44. The Big Knockover (1966) by Dashiell Hammett. This collection, a bit more extensive and slightly more varied than The Continental Op, features the same hard-nosed detective combating crime (mostly) in San Francisco during the 1920s. Feel free to read this book instead.
45. The Winning of Barbara Worth (1911) by Harold Bell Wright. Despite sluggish writing, shallow characters and excessive length, this tale of irrigation in Imperial County was once a huge best-seller. Literary antiquarians might still find it of interest; others can stay clear.
46. Blix (1899) by Frank Norris. This story of love and courtship presents a lively view of San Francisco at the turn of the nineteenth century. It's not weighty but it is fun.
47. Double Indemnity by James M. Cain (1943) Also a fun read, if you're in the femme fatale mood, is this reworking of The Postman Always Rings Twice. It’s got more characters and plot twists but ultimately delivers a weaker punch.
48. Fire by George R. Stewart (1948) A companion-piece to Storm, this novel recounts the struggle against another calamity familiar to Californians. Here the natural adversary is more limited and the story more intimate. If you liked the earlier book, you’ll probably like this too.
49. Mildred Pierce by James M. Cain (1941) Readers expecting another crime story may be surprised by this realistic but hard-edged tale of a single mother trying to get ahead in business. Even if you didn’t find his other books appealing, you might want to give this a chance.
50. Ask the Dust by John Fante (1939) This story of a fledgling writer gives a strong sense of working-class L.A. during the 1930s. The plotting is ragged, however, and the ending unsatisfying. If you want to try Fante, The Road to Los Angeles, written earlier but published much later, might be a worthier choice.
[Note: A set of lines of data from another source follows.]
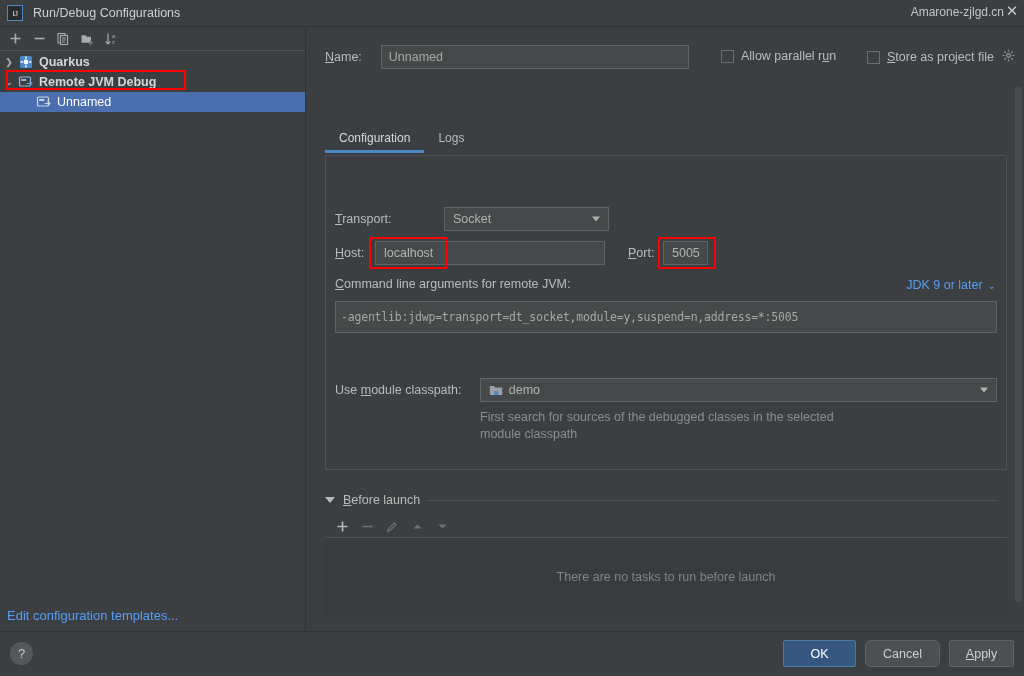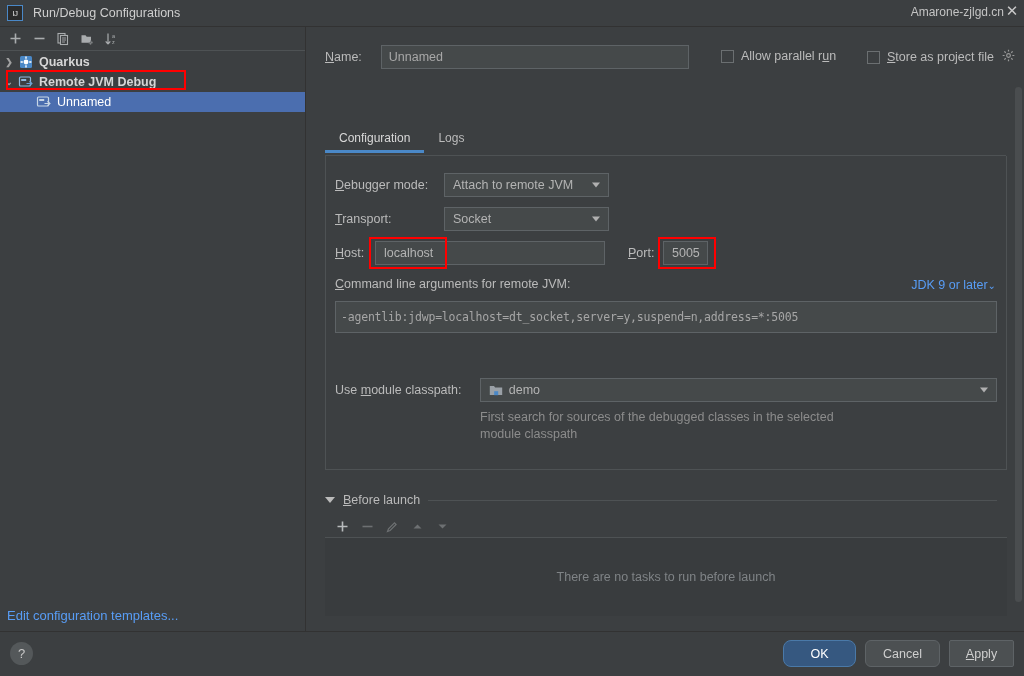--- a/index.html
+++ b/index.html
@@ -374,13 +374,6 @@
 
     <div class="config-card">
 
-      <div class="field-row" style="left:9px; top:17px;">
-        <span class="lbl" style="width:109px;"><span class="u">D</span>ebugger mode:</span>
-        <div class="combo" style="width:165px;">
-          <span>Attach to remote JVM</span>
-          <span class="caret"></span>
-        </div>
-      </div>
 
       <div class="field-row" style="left:9px; top:85px;">
         <span class="lbl" style="width:40px;"><span class="u">H</span>ost:</span>

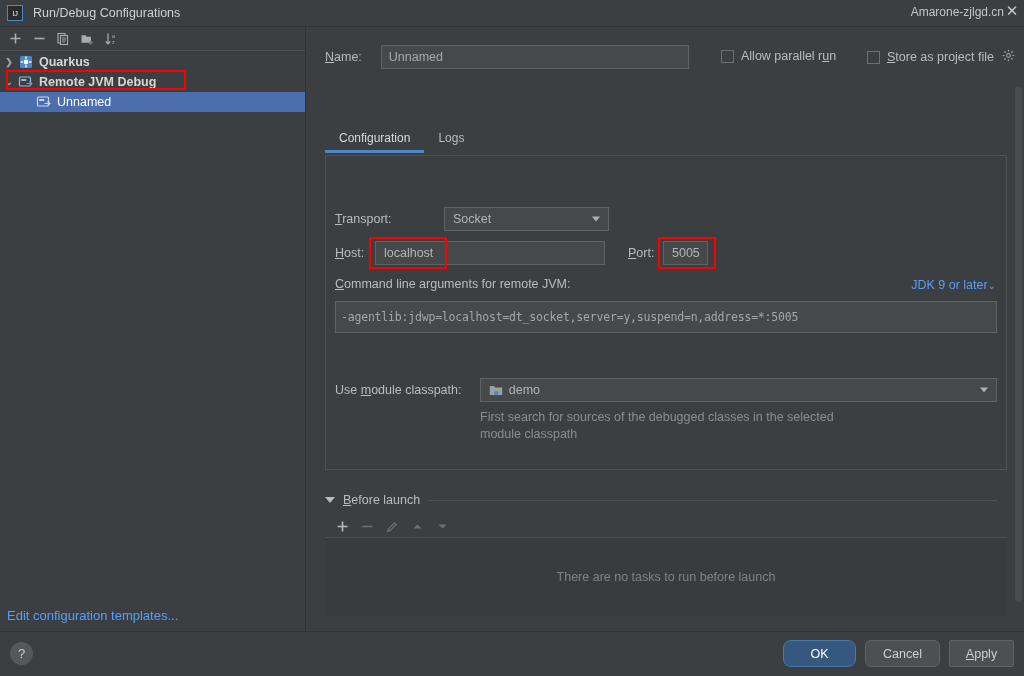--- a/index.html
+++ b/index.html
@@ -180,7 +180,7 @@
   .jdk-link {
     position: absolute; right: 10px; top: 122px;
     color: #589df6; font-size: 12.5px;
-    display: flex; align-items: center; 
+    display: flex; align-items: center; gap: 5px;
   }
   .hint {
     color: #8c8c8c; font-size: 12.5px; line-height: 17px;

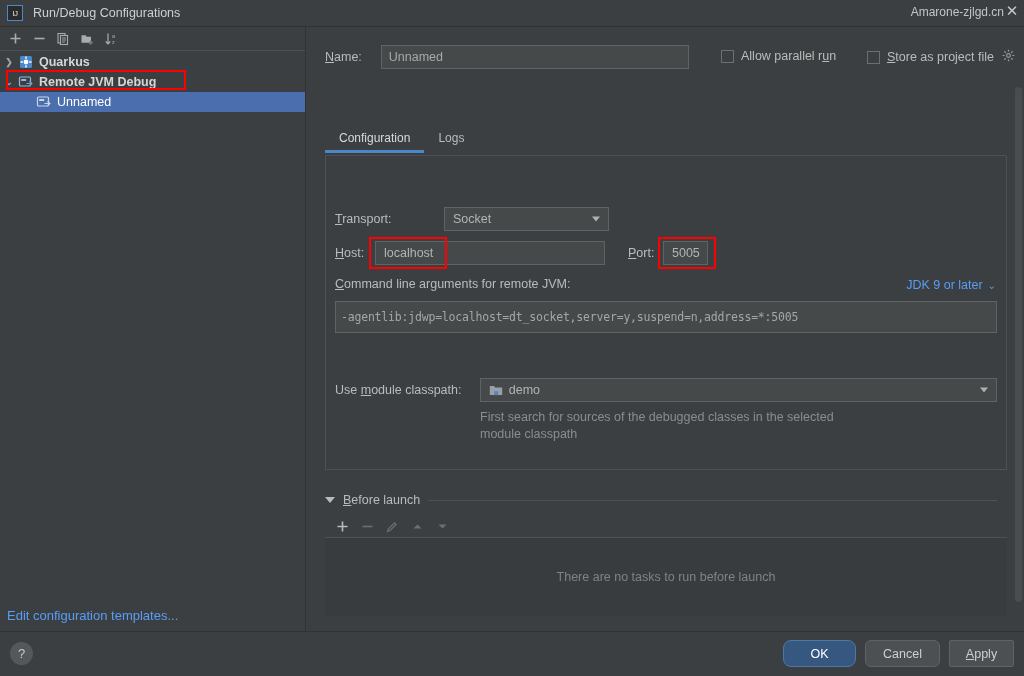--- a/index.html
+++ b/index.html
@@ -409,7 +409,7 @@
       </div>
 
       <div class="args-box">
-        <span>-agentlib:jdwp=localhost=dt_socket,server=y,suspend=n,address=*:5005</span>
+        <span>-agentlib:jdwp=transport=dt_socket,module=y,suspend=n,address=*:5005</span>
       </div>
 
 

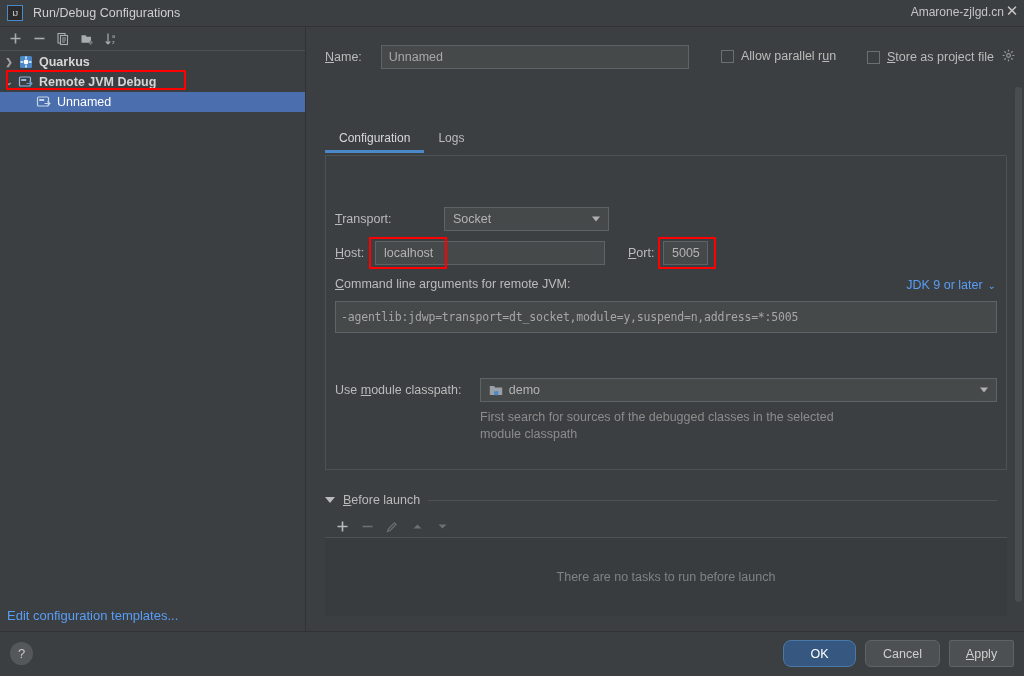--- a/index.html
+++ b/index.html
@@ -489,7 +489,7 @@
   <div class="footer-sep"></div>
   <div class="footer">
     <div class="help-btn">?</div>
-    <div class="btn primary" style="left:783px; width:73px;border-radius:8px;">OK</div>
+    <div class="btn primary" style="left:783px; width:73px;">OK</div>
     <div class="btn" style="left:865px; width:75px;border-radius:6px;">Cancel</div>
     <div class="btn" style="left:949px; width:65px;"><span class="u">A</span>pply</div>
   </div>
So we come to the end of the Famous Fifty. The final ten include only one must-read, Jack London’s The Game, but they don’t contain any real turkeys. (I’m exempting The Winning of Barbara Worth, which shouldn’t be judged by modern literary standards.) The trick next is to see what there is to read among the hundreds of other books that librarians don’t find as appealing -- or sometimes not appealing at all.